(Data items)
================================

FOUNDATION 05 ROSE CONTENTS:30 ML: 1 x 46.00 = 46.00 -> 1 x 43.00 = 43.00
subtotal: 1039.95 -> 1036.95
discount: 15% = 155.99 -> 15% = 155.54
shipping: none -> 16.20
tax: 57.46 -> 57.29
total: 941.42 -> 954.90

================================

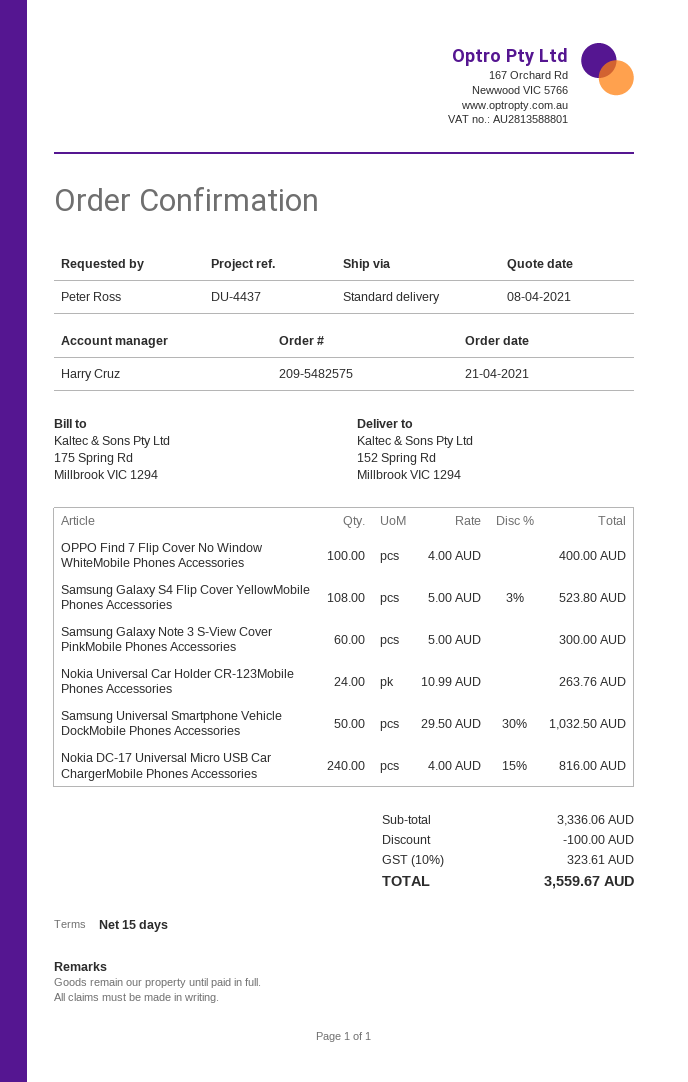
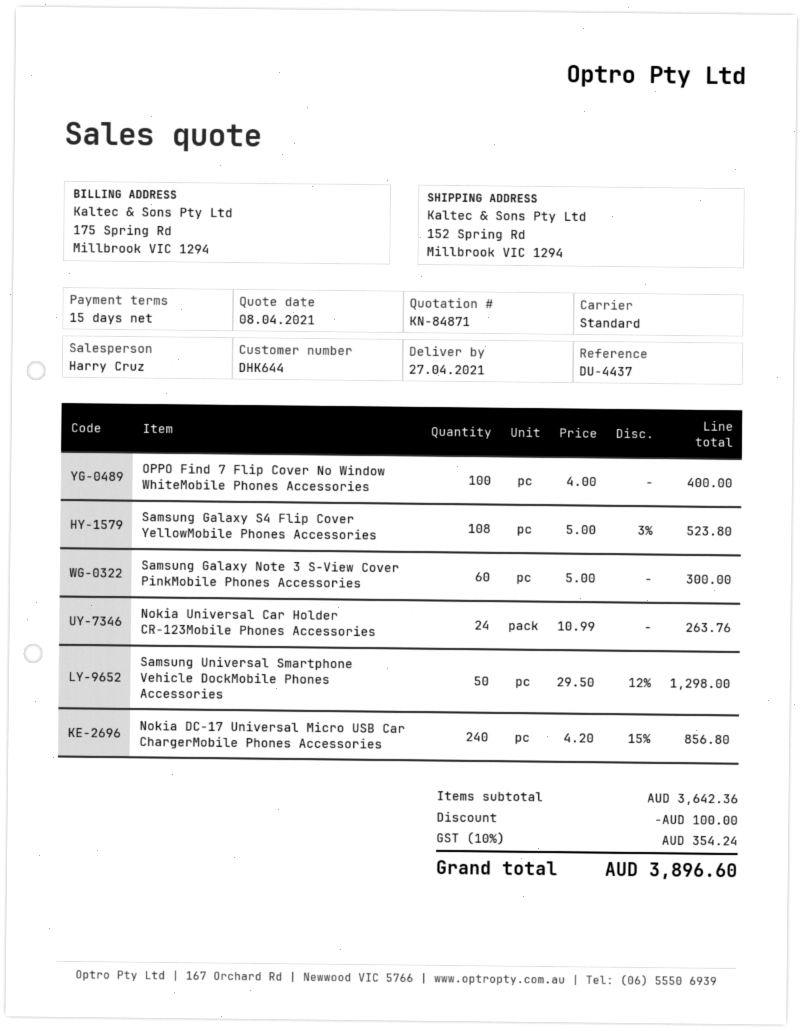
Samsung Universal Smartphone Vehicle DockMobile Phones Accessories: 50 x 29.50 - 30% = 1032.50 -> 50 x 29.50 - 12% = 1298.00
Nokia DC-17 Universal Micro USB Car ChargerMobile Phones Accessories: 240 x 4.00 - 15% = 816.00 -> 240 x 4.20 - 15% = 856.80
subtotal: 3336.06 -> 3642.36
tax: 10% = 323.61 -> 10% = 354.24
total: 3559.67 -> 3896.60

================================

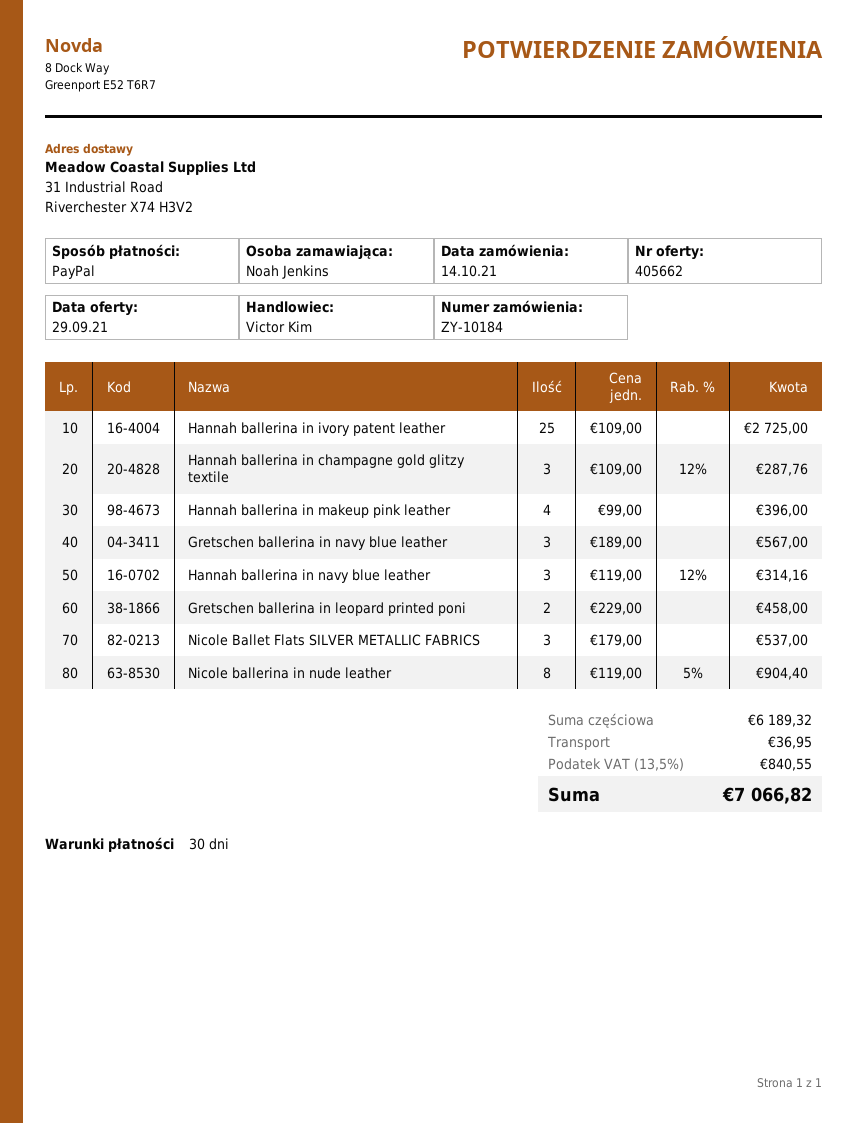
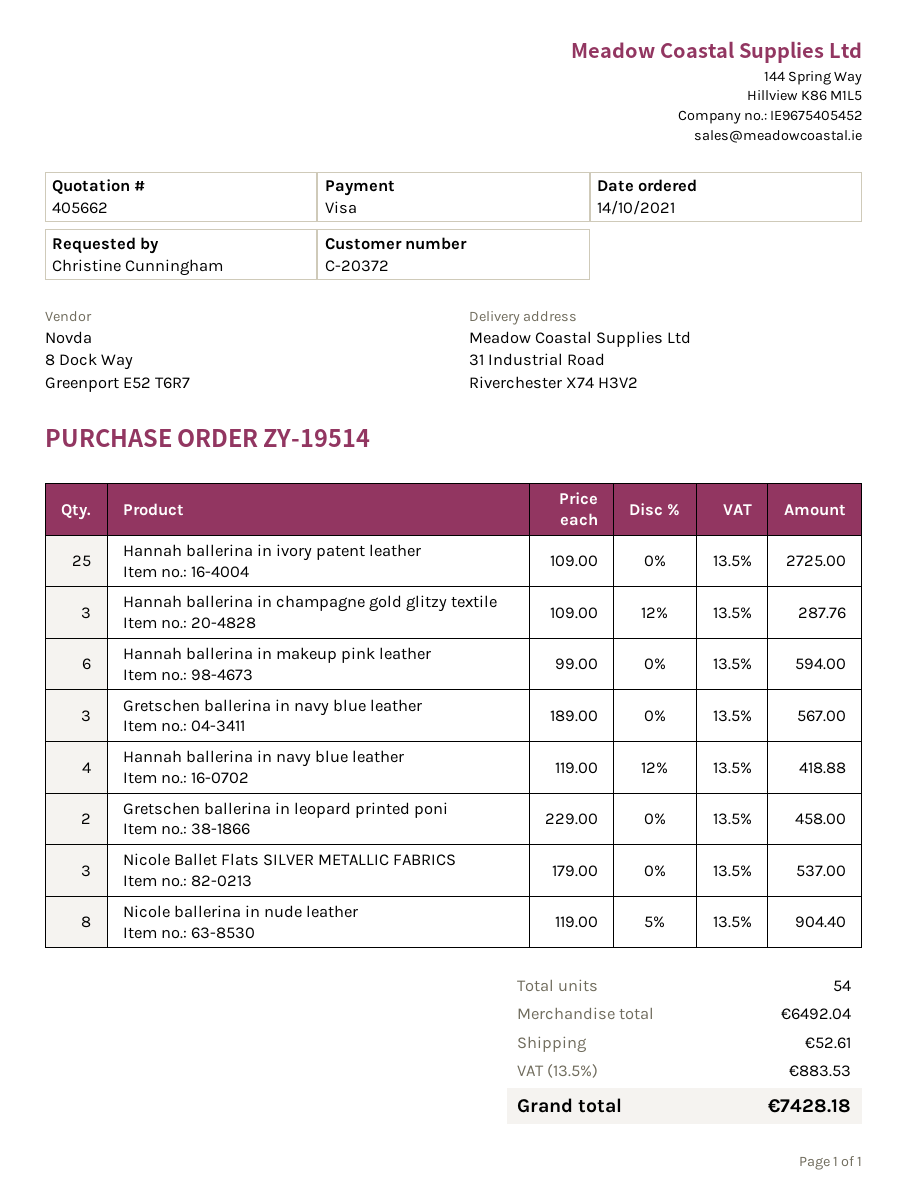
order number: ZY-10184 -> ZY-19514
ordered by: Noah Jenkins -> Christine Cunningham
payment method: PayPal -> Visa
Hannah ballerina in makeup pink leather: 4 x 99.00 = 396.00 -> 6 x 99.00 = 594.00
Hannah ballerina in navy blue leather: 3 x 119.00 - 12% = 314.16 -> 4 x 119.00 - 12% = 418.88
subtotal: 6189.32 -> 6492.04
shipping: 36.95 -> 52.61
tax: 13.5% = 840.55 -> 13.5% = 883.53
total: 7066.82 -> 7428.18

================================

Give back exactly the lines above starting at the line where "FOUNDATION 05 ROSE" appears and ending at the line where "total: 941.42 -> 954.90" appears, both included, with no other lines.

FOUNDATION 05 ROSE CONTENTS:30 ML: 1 x 46.00 = 46.00 -> 1 x 43.00 = 43.00
subtotal: 1039.95 -> 1036.95
discount: 15% = 155.99 -> 15% = 155.54
shipping: none -> 16.20
tax: 57.46 -> 57.29
total: 941.42 -> 954.90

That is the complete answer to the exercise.